Friday, September 29, 2023

The New Boy: Politically, Spiritually and Religiously Australian

By José Alberto Hermosillo

“The New Boy” is a luminous work of art, cultural crossroads, faith, and magical realism.

During WWII, two Australian military officers captured an Aboriginal child fighting ferociously for freedom in the plains. They turn him to a nuns-run monastery in the middle of only God knows where they wanted to “westernize” him. In the remote facility, children were prepared to be incorporated into the workforce and produce goods for the international conflict.

Asan Reid plays extraordinarily well as “The New Boy.”

Newcomer Asan Reid plays extraordinarily well as “the boy with no name.” On the farm, everybody calls him New Boy. 

Even if no one trusts him, his noble inner force is ready to do good, including those who look at him differently and bully him. 

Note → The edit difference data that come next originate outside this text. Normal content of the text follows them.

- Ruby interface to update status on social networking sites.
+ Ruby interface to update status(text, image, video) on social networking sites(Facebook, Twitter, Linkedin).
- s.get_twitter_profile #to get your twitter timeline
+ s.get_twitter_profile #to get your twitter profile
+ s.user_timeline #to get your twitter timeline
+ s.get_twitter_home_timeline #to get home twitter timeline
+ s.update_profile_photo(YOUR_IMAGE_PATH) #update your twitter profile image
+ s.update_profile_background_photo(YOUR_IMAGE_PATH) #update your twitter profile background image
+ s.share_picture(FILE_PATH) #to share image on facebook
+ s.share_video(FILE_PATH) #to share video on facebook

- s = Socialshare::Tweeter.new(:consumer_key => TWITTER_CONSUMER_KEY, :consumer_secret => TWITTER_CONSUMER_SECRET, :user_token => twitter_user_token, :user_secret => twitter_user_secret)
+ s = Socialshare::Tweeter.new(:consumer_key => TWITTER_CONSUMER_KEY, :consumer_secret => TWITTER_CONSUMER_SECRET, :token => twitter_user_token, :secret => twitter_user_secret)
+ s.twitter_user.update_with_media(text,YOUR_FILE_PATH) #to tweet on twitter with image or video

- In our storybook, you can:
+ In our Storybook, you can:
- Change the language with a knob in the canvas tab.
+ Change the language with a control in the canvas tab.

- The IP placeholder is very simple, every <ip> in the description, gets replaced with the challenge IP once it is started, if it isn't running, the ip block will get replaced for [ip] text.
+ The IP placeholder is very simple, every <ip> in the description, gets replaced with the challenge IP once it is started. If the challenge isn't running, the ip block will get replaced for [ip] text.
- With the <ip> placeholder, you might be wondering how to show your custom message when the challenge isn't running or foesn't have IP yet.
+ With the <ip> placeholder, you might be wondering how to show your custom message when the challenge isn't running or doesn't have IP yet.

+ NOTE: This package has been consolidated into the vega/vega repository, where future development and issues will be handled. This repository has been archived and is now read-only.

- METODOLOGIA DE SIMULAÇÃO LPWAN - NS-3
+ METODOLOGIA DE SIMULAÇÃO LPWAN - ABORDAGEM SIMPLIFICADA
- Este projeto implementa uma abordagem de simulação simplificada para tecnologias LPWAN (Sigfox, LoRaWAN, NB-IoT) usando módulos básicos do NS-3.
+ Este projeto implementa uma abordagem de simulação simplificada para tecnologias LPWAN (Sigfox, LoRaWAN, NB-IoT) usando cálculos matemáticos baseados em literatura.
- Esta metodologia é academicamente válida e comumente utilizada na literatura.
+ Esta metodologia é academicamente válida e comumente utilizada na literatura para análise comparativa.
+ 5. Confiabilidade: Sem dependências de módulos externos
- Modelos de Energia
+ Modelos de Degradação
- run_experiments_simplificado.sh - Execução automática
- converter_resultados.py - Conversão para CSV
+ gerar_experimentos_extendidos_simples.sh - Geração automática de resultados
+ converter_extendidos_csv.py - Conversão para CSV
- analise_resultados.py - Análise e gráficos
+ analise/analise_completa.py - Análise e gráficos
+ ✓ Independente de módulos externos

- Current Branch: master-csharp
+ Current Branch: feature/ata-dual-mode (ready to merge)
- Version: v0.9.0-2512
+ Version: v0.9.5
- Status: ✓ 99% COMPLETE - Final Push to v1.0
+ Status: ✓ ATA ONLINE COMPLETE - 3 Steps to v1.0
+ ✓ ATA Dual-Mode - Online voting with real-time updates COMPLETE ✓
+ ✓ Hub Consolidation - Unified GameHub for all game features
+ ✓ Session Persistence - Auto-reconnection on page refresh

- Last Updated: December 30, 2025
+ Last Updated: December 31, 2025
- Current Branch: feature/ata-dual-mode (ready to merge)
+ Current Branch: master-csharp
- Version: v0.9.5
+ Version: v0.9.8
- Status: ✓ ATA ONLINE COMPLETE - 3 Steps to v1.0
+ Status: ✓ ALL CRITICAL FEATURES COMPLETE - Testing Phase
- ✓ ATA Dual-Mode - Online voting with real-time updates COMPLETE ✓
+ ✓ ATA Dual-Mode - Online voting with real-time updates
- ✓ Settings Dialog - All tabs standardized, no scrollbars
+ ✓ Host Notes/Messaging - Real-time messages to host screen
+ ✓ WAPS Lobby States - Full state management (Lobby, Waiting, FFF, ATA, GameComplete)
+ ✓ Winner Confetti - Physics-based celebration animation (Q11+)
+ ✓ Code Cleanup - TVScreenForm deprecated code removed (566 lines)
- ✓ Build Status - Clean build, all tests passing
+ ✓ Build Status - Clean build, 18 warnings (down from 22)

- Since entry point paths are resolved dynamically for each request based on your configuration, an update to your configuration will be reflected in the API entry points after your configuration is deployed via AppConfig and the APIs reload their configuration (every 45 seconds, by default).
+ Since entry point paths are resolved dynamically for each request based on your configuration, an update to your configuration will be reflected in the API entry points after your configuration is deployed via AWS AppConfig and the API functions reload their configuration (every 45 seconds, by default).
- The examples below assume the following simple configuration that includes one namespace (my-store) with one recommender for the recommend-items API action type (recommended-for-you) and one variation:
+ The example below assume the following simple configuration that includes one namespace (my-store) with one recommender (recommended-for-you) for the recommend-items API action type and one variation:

New Boy is spiritually connected to the world, to the land, and to all the creatures of the animal kingdom.

Sister Eileen is interconnected to the mystical side of the story. She is a liberal and unorthodox Catholic nun head of the convent. She is righteous and well-organized. Academy Award-winning actress Cate Blanchett delivers an extraordinary performance as the spiritual leader of the peculiar and fascinating place. Her participation contains an extensive range of emotions, from leadership to vulnerability.

As this unique magical tale unfolds, the perfectly determined characters’ arc reflects the archetype and the plot. Their natural evolution and internal conflict, obsessions, goals, and adversities are easy to follow. 

The magic possessed by New Boy enlightens the story. The religious elements, for some, are symbols of inspiration, and for others, oppression, which makes anyone feel uneasy by the confrontation of both cultures visually and politically speaking.

“The New Boy” has a terrific cast, including Deborah Mailman as sweet Sister Mom and Wayne Blair as George, in addition to Cate Blanchett’s lead and Asan Reid as the new boy.

Other outstanding works where children are deployed from their natural environment and placed in strange places where they suffer distress and isolation are, last year, Oscar nominee narrative short produced by Alice Rohrwacher and Alfonso Cuarón “Le pupulle,” “Cándida” written by Nobel prize winner Gabriel García Márquez, Oscar nominee Nicaraguan feature “Alsino and the Condor.” “The Painted Bird” is about a Jewish kid roaming by himself in the middle of the conflict zone during WWII. “Tigers are not Afraid” is a Mexican feature where orphan children from the war on drugs battle for survival in a dystopian land. New Zealand’s internationally successful road movie “Hunting for the Wilderpeople is a comedy directed by Taika Waititi in which a troubled kid runs into the wild with his step-grandfather.

The director and cinematographer, Warwick Thornton (DP on “September of Shiraz,” “Samson & Delilah,” “Sweet Country”), was in charge of photographing “The New Boy” as well. 

Warwick Thornton presents a sumptuous and stunning visual work with vast, breathable landscapes and dramatic interiors. Chiaroscuros accentuate religious motives, giving the proper lighting balance to this remarkable project based on the director’s childhood experience.

“The New Boy” was shot in South Australia, in the same region where Cate Blanchett started acting in the 1996 Australian movie “Parklands,” produced by her husband Andrew Upton. Twenty-five years later, Cate returns to her homeland and stars in this new period drama produced by Dirty Films, her and her husband’s production company.

A difference between the 1994 French film “Little Indian, Big City” and the 1997 American remake “Jungle to Jungle,” “The New Boy” maintains the purity of the boy’s nature until his soul gets corrupted by the religiosity of a baptism in the Catholic faith. The magical realism presented in the film is more intrinsic than in 2015, “Little Boy” by Alejandro Monteverde (“Sound of Freedom”).

“The New Boy” adds voices of diversity and inclusion, as in many other essential Australian projects. The country tries to amend its colonial past with the aboriginal people to show an image of a harmonious blend of cultures worldwide.